Knockdown of ER-alpha 36 expression inhibits glioma proliferation, invasion and epithelial-to-mesenchymal transition

Estrogen receptor-alpha 36 (ER-alpha 36), a subtype of the estrogen receptor, is reported to play roles in tumorigenesis and tamoxifen resistance in several tumors, especially breast cancer. However, the role of ER-alpha 36 in glioma proliferation and invasion remains unknown. Here, we explored the function of ER-alpha 36 in glioma cells, using U87 and U251 cell lines.

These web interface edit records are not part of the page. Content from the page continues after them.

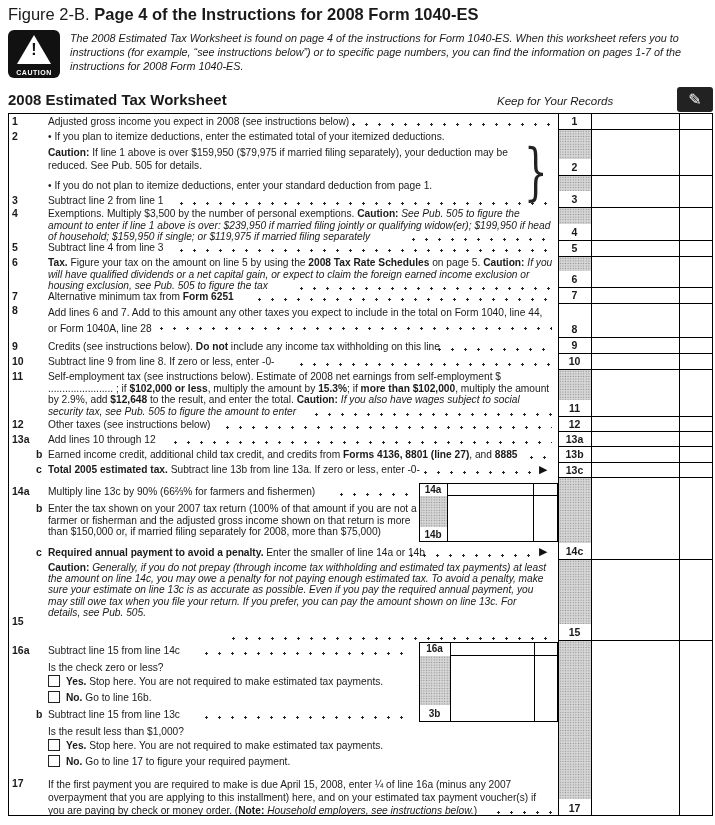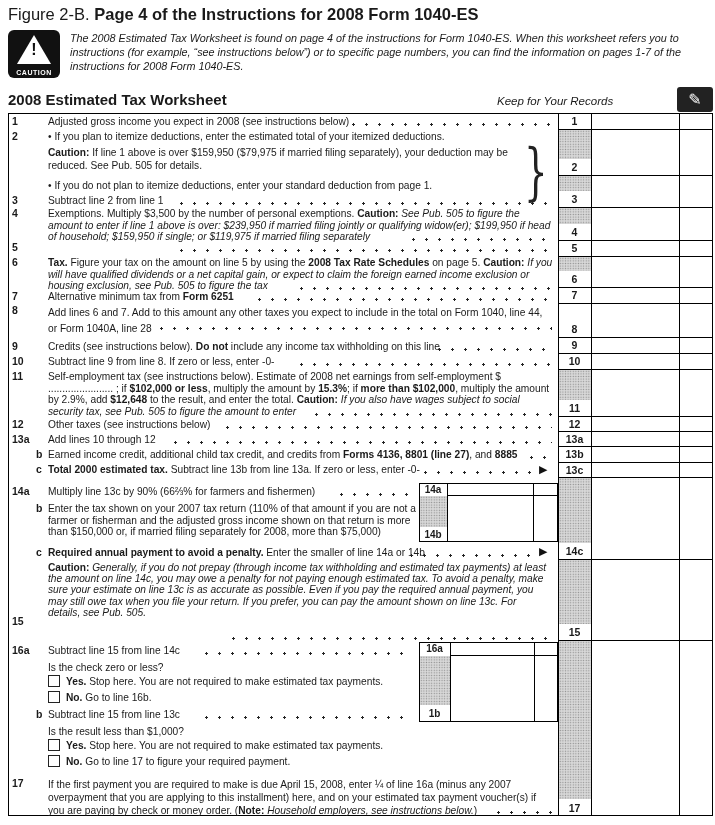--- a/index.html
+++ b/index.html
@@ -130,21 +130,21 @@
   <div class="ilabel" style="left:419px;top:528px;width:28px;height:13px;">14b</div>
   <div class="cell" style="left:448px;top:484px;width:110px;height:11px;"></div>
   <div class="cell" style="left:448px;top:496px;width:110px;height:45px;"></div>
 
   <div class="frame" style="left:419px;top:642px;width:139px;height:80px;"></div>
   <div class="vl" style="left:450px;top:642px;height:80px;"></div>
   <div class="vl" style="left:534px;top:642px;height:80px;"></div>
   <div class="hl" style="left:450px;top:655px;width:108px;"></div>
   <div class="ilabel" style="left:419px;top:642px;width:31px;height:13px;">16a</div>
   <div class="shade" style="left:420px;top:656px;width:30px;height:49px;"></div>
-  <div class="ilabel" style="left:419px;top:706px;width:31px;height:14px;">1b</div>
+  <div class="ilabel" style="left:419px;top:706px;width:31px;height:14px;">3b</div>
   <div class="cell" style="left:451px;top:643px;width:108px;height:12px;"></div>
   <div class="cell" style="left:451px;top:656px;width:108px;height:64px;"></div>
 
   <div class="abs num" style="left:12px;top:116px;">1</div>
   <div class="abs txt" style="left:48px;top:116px;width:505px;"><span>Adjusted gross income you expect in 2008 (see instructions below)</span></div>
   <div class="leader" style="left:352px;top:123px;width:200px;"></div>
 
   <div class="abs num" style="left:12px;top:131px;">2</div>
   <div class="abs txt" style="left:48px;top:131px;width:505px;"><span>•  If you plan to itemize deductions, enter the estimated total of your itemized deductions.</span></div>
   <div class="abs txt" style="left:48px;top:146px;width:485px;line-height:13px;"><span style="font-weight: bold;">Caution: </span><span style="">If line 1 above is over $159,950 ($79,975 if married filing separately), your deduction may be reduced. See Pub. 505 for details.</span></div>
@@ -153,20 +153,21 @@
 
   <div class="abs num" style="left:12px;top:195px;">3</div>
   <div class="abs txt" style="left:48px;top:195px;width:505px;"><span>Subtract line 2 from line 1</span></div>
   <div class="leader" style="left:180px;top:202px;width:372px;"></div>
 
   <div class="abs num" style="left:12px;top:208px;">4</div>
   <div class="abs txt" style="left:48px;top:208px;width:505px;"><span>Exemptions. Multiply $3,500 by the number of personal exemptions. </span><span style="font-weight: bold;">Caution: </span><span style="font-style: italic;">See Pub. 505 to figure the amount to enter if line 1 above is over: $239,950 if married filing jointly or qualifying widow(er); $199,950 if head of household; $159,950 if single; or $119,975 if married filing separately</span></div>
   <div class="leader" style="left:412px;top:238px;width:140px;"></div>
 
   <div class="abs num" style="left:12px;top:242px;">5</div>
+  <div class="abs txt" style="left:48px;top:242px;width:505px;"><span>Subtract line 4 from line 3</span></div>
   <div class="leader" style="left:180px;top:249px;width:372px;"></div>
 
   <div class="abs num" style="left:12px;top:257px;">6</div>
   <div class="abs txt" style="left:48px;top:257px;width:505px;"><span style="font-weight: bold;">Tax. </span><span>Figure your tax on the amount on line 5 by using the </span><span style="font-weight: bold;">2008 Tax Rate Schedules</span><span> on page 5. </span><span style="font-weight: bold;">Caution: </span><span style="font-style: italic;">If you will have qualified dividends or a net capital gain, or expect to claim the foreign earned income exclusion or housing exclusion, see Pub. 505 to figure the tax</span></div>
   <div class="leader" style="left:300px;top:287px;width:252px;"></div>
 
   <div class="abs num" style="left:12px;top:291px;">7</div>
   <div class="abs txt" style="left:48px;top:291px;width:505px;"><span>Alternative minimum tax from </span><span style="font-weight: bold;">Form 6251</span></div>
   <div class="leader" style="left:258px;top:298px;width:294px;"></div>
 
@@ -192,30 +193,30 @@
 
   <div class="abs num" style="left:12px;top:434px;">13a</div>
   <div class="abs txt" style="left:48px;top:434px;width:505px;"><span>Add lines 10 through 12</span></div>
   <div class="leader" style="left:174px;top:441px;width:378px;"></div>
 
   <div class="abs num" style="left:36px;top:449px;">b</div>
   <div class="abs txt" style="left:48px;top:449px;width:502px;"><span>Earned income credit, additional child tax credit, and credits from </span><span style="font-weight: bold;">Forms 4136, 8801 (line 27)</span><span>, and </span><span style="font-weight: bold;">8885</span></div>
   <div class="leader" style="left:530px;top:456px;width:22px;"></div>
 
   <div class="abs num" style="left:36px;top:464px;">c</div>
-  <div class="abs txt" style="left:48px;top:464px;width:502px;"><span style="font-weight: bold;">Total 2000 estimated tax. </span><span>Subtract line 13b from line 13a. If zero or less, enter -0-</span></div>
+  <div class="abs txt" style="left:48px;top:464px;width:502px;"><span style="font-weight: bold;">Total 2005 estimated tax. </span><span>Subtract line 13b from line 13a. If zero or less, enter -0-</span></div>
   <div class="leader" style="left:424px;top:471px;width:110px;"></div>
   <div class="arrow" style="left:539px;top:464px;">▶</div>
 
   <div class="abs num" style="left:12px;top:486px;">14a</div>
   <div class="abs txt" style="left:48px;top:486px;width:366px;"><span>Multiply line 13c by 90% (66⅔% for farmers and fishermen)</span></div>
   <div class="leader" style="left:340px;top:493px;width:74px;"></div>
 
   <div class="abs num" style="left:36px;top:503px;">b</div>
-  <div class="abs txt" style="left:48px;top:503px;width:370px;"><span>Enter the tax shown on your 2007 tax return (110% of that amount if you are not a farmer or fisherman and the adjusted gross income shown on that return is more than $150,000 or, if married filing separately for 2008, more than $75,000)</span></div>
+  <div class="abs txt" style="left:48px;top:503px;width:370px;"><span>Enter the tax shown on your 2007 tax return (100% of that amount if you are not a farmer or fisherman and the adjusted gross income shown on that return is more than $150,000 or, if married filing separately for 2008, more than $75,000)</span></div>
 
   <div class="abs num" style="left:36px;top:547px;">c</div>
   <div class="abs txt" style="left:48px;top:547px;width:502px;"><span style="font-weight: bold;">Required annual payment to avoid a penalty. </span><span>Enter the smaller of line 14a or 14b</span></div>
   <div class="leader" style="left:410px;top:554px;width:124px;"></div>
   <div class="arrow" style="left:539px;top:546px;">▶</div>
 
   <div class="abs txt" style="left:48px;top:562px;width:500px;line-height:11.2px;"><span style="font-weight: bold;">Caution: </span><span style="font-style: italic;">Generally, if you do not prepay (through income tax withholding and estimated tax payments) at least the amount on line 14c, you may owe a penalty for not paying enough estimated tax. To avoid a penalty, make sure your estimate on line 13c is as accurate as possible. Even if you pay the required annual payment, you may still owe tax when you file your return. If you prefer, you can pay the amount shown on line 13c. For details, see Pub. 505.</span></div>
 
   <div class="abs num" style="left:12px;top:616px;">15</div>
   <div class="leader" style="left:232px;top:637px;width:320px;"></div>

We found that ER-alpha 36 was upregulated in glioma tissues compared to adjacent nontumor tissues. In U87 and U251 glioma cell lines, inhibition of ER-alpha 36 expression by shRNA suppressed cell proliferation and invasion. In addition, the expression of an epithelial marker, ZO-1, was upregulated while that of one mesenchymal marker, N-cadherin, was downregulated with ER-alpha 36 knockdown. We also found that inhibition of ER-alpha 36 inactivated both PI3K/AKT and MEK/ERK signals. Taken together, these data indicated that overexpression of ER-alpha 36 is associated with glioma proliferation and progression but that inhibition of ER-alpha 36 leads to suppressed invasion and the epithelial-to-mesenchymal transition via PI3K/AKT and MEK/ERK pathway inactivation in glioma cells.